[Revision comparison data]
_ _ _ _

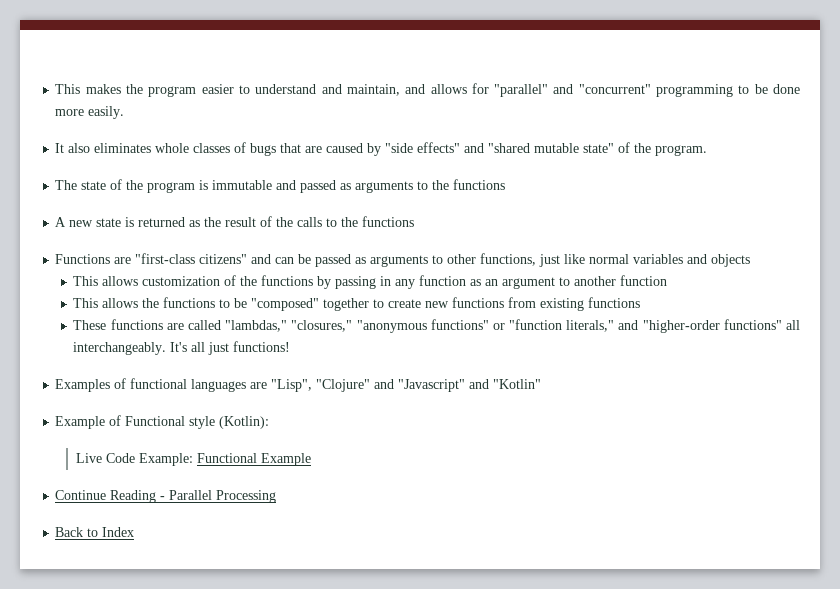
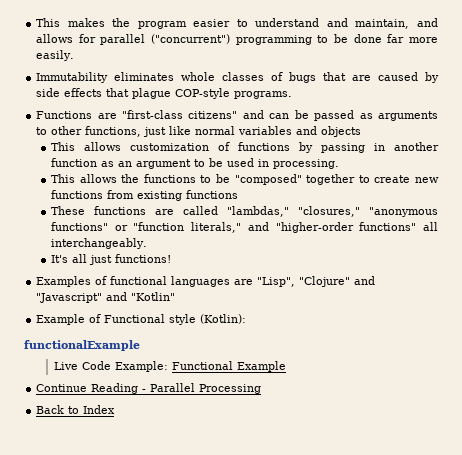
- This makes the program easier to understand and maintain, and allows for "parallel" and "concurrent" programming to be done more easily.
+ This makes the program easier to understand and maintain, and allows for parallel ("concurrent") programming to be done far more easily.
- It also eliminates whole classes of bugs that are caused by "side effects" and "shared mutable state" of the program.
- The state of the program is immutable and passed as arguments to the functions
- A new state is returned as the result of the calls to the functions
+ Immutability eliminates whole classes of bugs that are caused by side effects that plague COP-style programs.
- This allows customization of the functions by passing in any function as an argument to another function
+ This allows customization of functions by passing in another function as an argument to be used in processing.
- These functions are called "lambdas," "closures," "anonymous functions" or "function literals," and "higher-order functions" all interchangeably. It's all just functions!
+ These functions are called "lambdas," "closures," "anonymous functions" or "function literals," and "higher-order functions" all interchangeably.
+ It's all just functions!
+ functionalExample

_ _ _ _

▸ **Task description**
Where the string "These" appears in a line of the entries above, return that line.

▸ **Answer space**
- These functions are called "lambdas," "closures," "anonymous functions" or "function literals," and "higher-order functions" all interchangeably. It's all just functions!
+ These functions are called "lambdas," "closures," "anonymous functions" or "function literals," and "higher-order functions" all interchangeably.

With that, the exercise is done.